|A witch, yesterday.|
Imagine a world full of hidden evil, where seemingly ordinary women and men used Satanic powers to murder, ruin crops and inflict illness. Welcome to Scotland’s past.
Back in the 16th and 17th centuries there was a terror of witches – something being revived by the Edinburgh Dungeon for its War on Witches show that runs throughout October. It recalls hideous claims from the early 1590s that a coven that met in the old kirkyard of North Berwick had conjured up a sea storm to sink the ship carrying King James VI. Their spell, using a cat with the hands, feet and private parts of a dead sailor sewn to its body, was cast at Halloween.
Further research by the Dungeon has revealed widespread fears about witchcraft linked to this ancient festival, and people’s readiness to accuse their neighbours of involvement, knowing this could well end up with them being strangled and burned. This year is also the 350th anniversary of the zenith of the Great Scottish Witch Hunt, when hundreds were condemned to death on the most bizarre evidence.
So what was it the Devil’s apprentices were supposed to do on 31 October, the night where tradition has it that the dead walk the Earth?

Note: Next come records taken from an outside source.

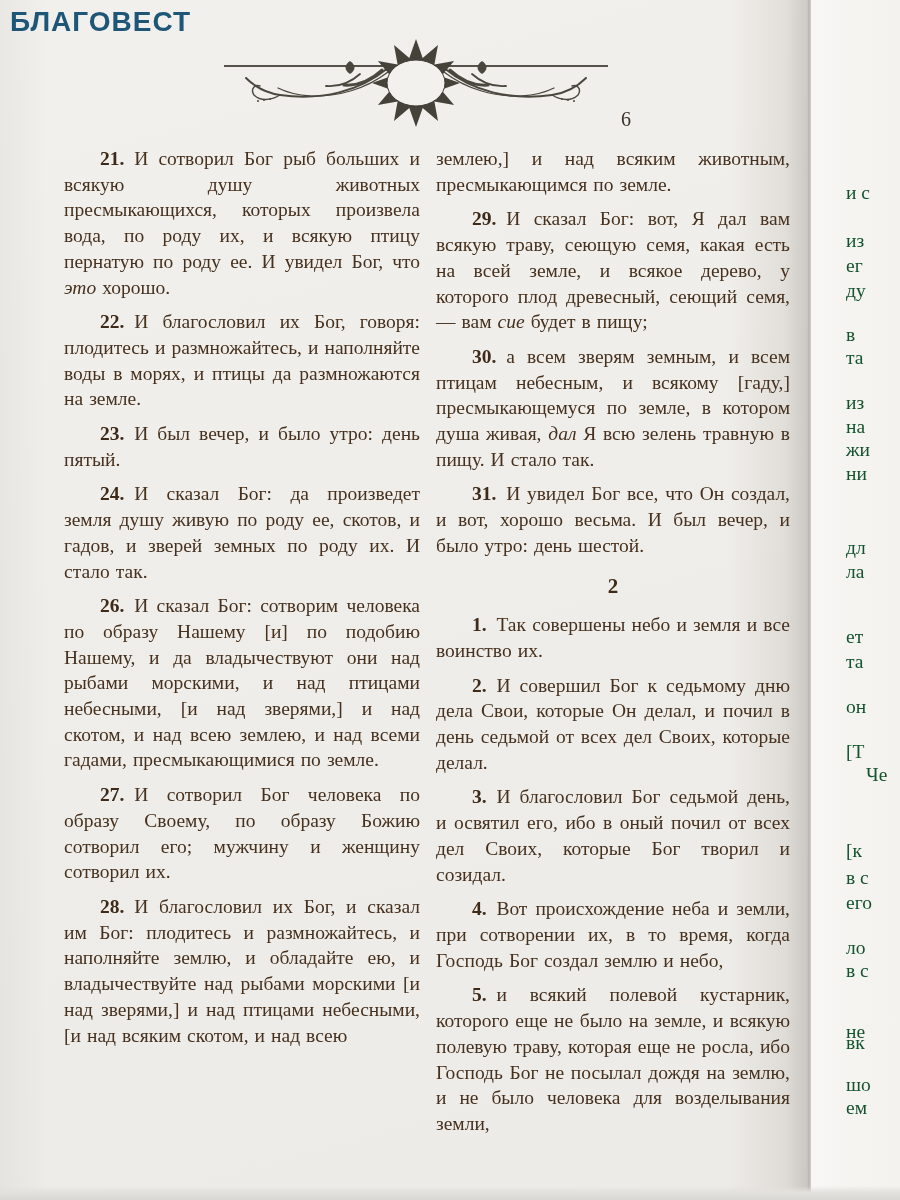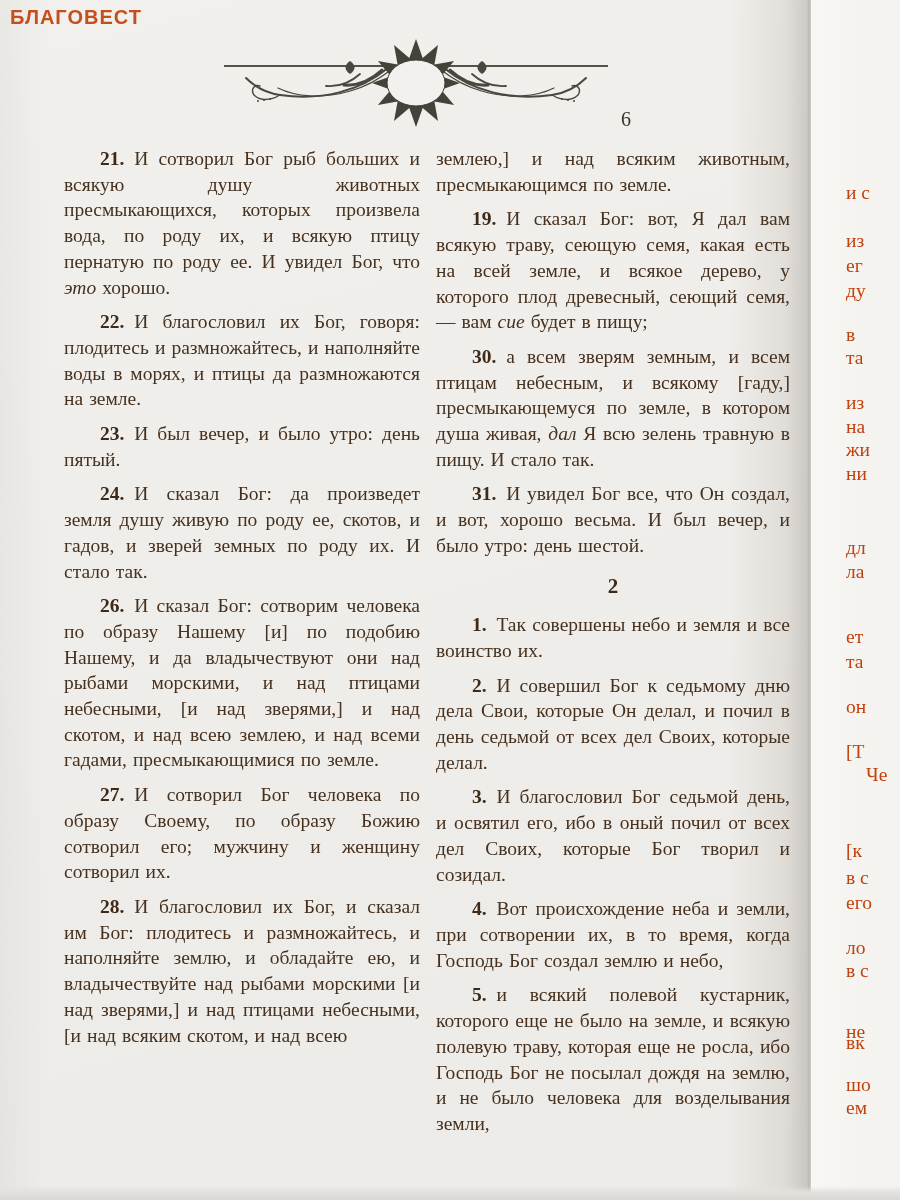--- a/index.html
+++ b/index.html
@@ -32,8 +32,8 @@
   .watermark{
     position:absolute;left:10px;top:6px;
     font-family:"Liberation Sans","DejaVu Sans",sans-serif;
-    font-weight:800;font-size:20px;letter-spacing:1px;
-    color:#c2410c;opacity:.92;
+    font-weight:800;font-size:28px;letter-spacing:1px;
+    color:#0c4a6e;opacity:.92;
   }
   
   .ornament{position:absolute;left:210px;top:38px;width:404px;height:96px;}

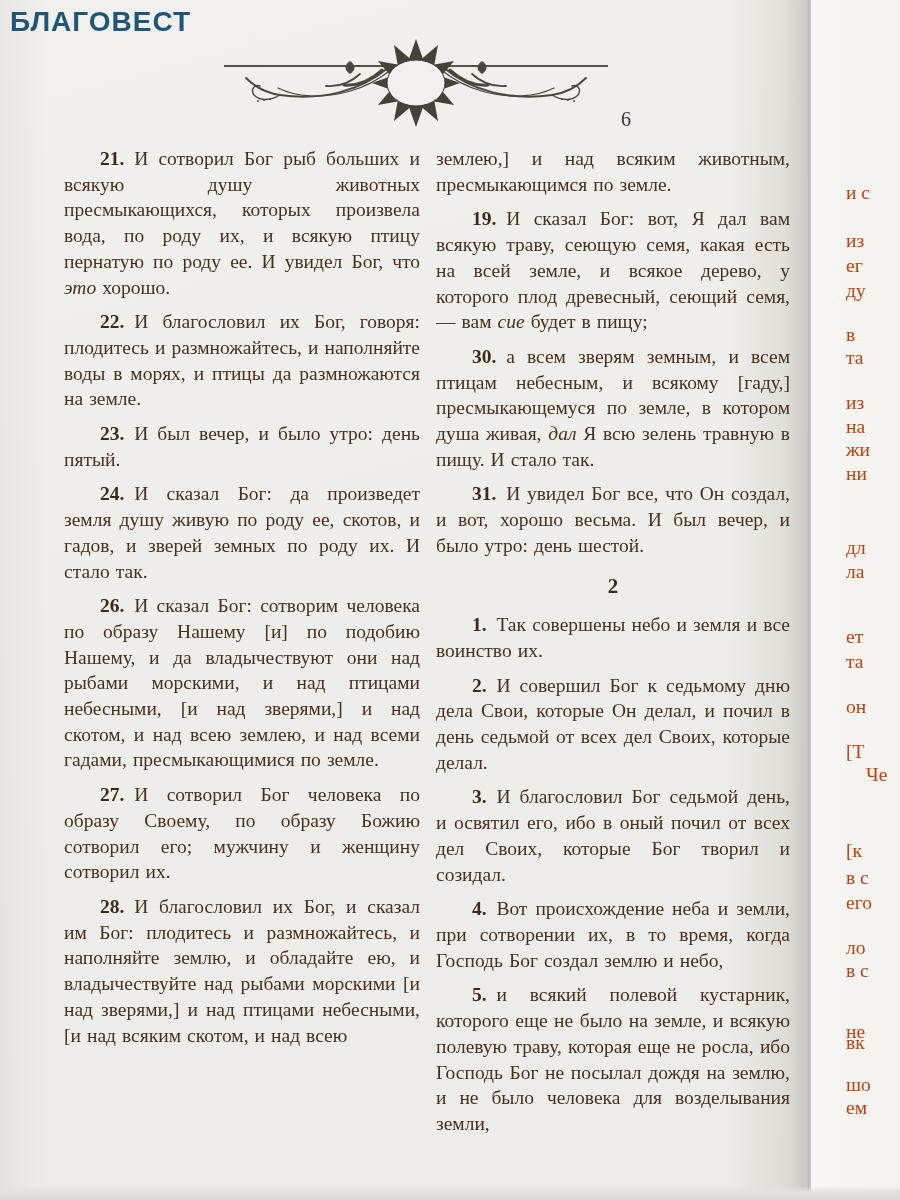--- a/index.html
+++ b/index.html
@@ -57,7 +57,7 @@
   
   .fragment{
     position:absolute;left:846px;white-space:nowrap;
-    color:#c2410c;font-size:19.5px;line-height:25.7px;
+    color:#14532d;font-size:19.5px;line-height:25.7px;
   }
 </style>
 </head>

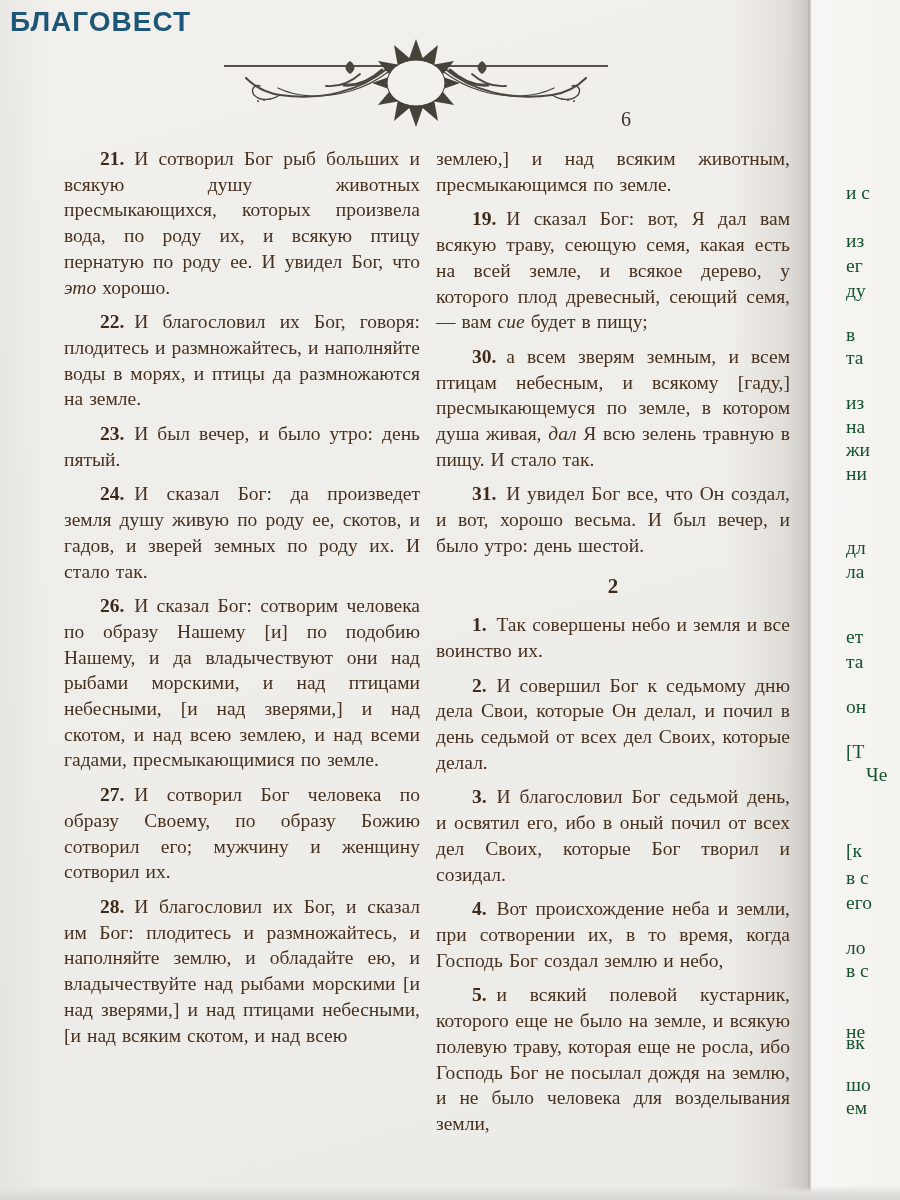--- a/index.html
+++ b/index.html
@@ -103,7 +103,7 @@
       </div>
     <div class="col col-right" id="col-right">
         <p class="verse cont">землею,] и над всяким животным, пресмыкающимся по земле.</p>
-        <p class="verse"><b>19.</b> И сказал Бог: вот, Я дал вам всякую траву, сеющую семя, какая есть на всей земле, и всякое дерево, у которого плод древесный, сеющий семя, — вам <em>сие</em> будет в пищу;</p>
+        <p class="verse"><b>29.</b> И сказал Бог: вот, Я дал вам всякую траву, сеющую семя, какая есть на всей земле, и всякое дерево, у которого плод древесный, сеющий семя, — вам <em>сие</em> будет в пищу;</p>
         <p class="verse"><b>30.</b> а всем зверям земным, и всем птицам небесным, и всякому [гаду,] пресмыкающемуся по земле, в котором душа живая, <em>дал</em> Я всю зелень травную в пищу. И стало так.</p>
         <p class="verse"><b>31.</b> И увидел Бог все, что Он создал, и вот, хорошо весьма. И был вечер, и было утро: день шестой.</p>
         <div class="chapter">2</div>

Well, in the case of Elspet Strachund, of Lumphanan (tried in 1597) it involved being spotted taking a burning coal out of her house and burying it in the yard. Other wickedness included using charms to stop a man beating his wife.
Elspet cured animals, using skills learned from elves. At this point sex and marriage rear their heads for she was accused of bedding a male elf. As well as a healer she was a local marriage maker and this may have been the real problem. One accusation was that she caused a man to wed beneath himself, the wife then lost what little she had and they were reduced to beggary.
Katherine Jones, of Shetland, was supposed to have used Halloween to meet with trolls, faeries and the Devil himself. She was examined closely and her trial was told in 1616 she had the mark of Satan on her ‘privie parts’. This (perhaps a blemish or growth) was proof that the Devil had claimed her. Katherine was also said to have transferred an illness suffered by her husband to a visiting merchant from Crail.
Orcadian, Issobell Sinclair, performed rituals to protect cattle at Halloween. Helped by the faeries she would take some of the animal’s hair and wrap it in linen for her magical work.
This was an era when people thought that supernatural power ebbed and flowed at particular times, with Halloween being one of the moments when it was at its greatest. So in 1658 it was no surprise, that just 20 days before Hallowmass, Grissell McCairtney first met the Devil. It was said that she became lost while gathering shellfish and ended up in 'some eldridge place unknowin to hir where she saw a compne of weemen and one cold black uglie greusome man'.
But once Halloween was over it seems that the powers of witches began to diminish. For example, in 1570, Janet Bowman of Ayr tried as hard as she could to cure a man of his sickness. Her incantations to King Arthur failed and a spirit that would come to her in a whirlwind proved no help, all because Halloween has passed.
The reality though, as the show at the Dungeon points out, is that the victims of witchcraft in Scotland were the people who were accused. Visitors see the burned skeleton of Agnes Sampson, one of the coven leaders from North Berwick and try to bring her back from the dead.
And it seems there were a lot of dead. Edinburgh University academics estimate that at least two thirds of those put on trial for witchcraft were executed and just 4% walked free – if they could still walk after the torture that most had endured.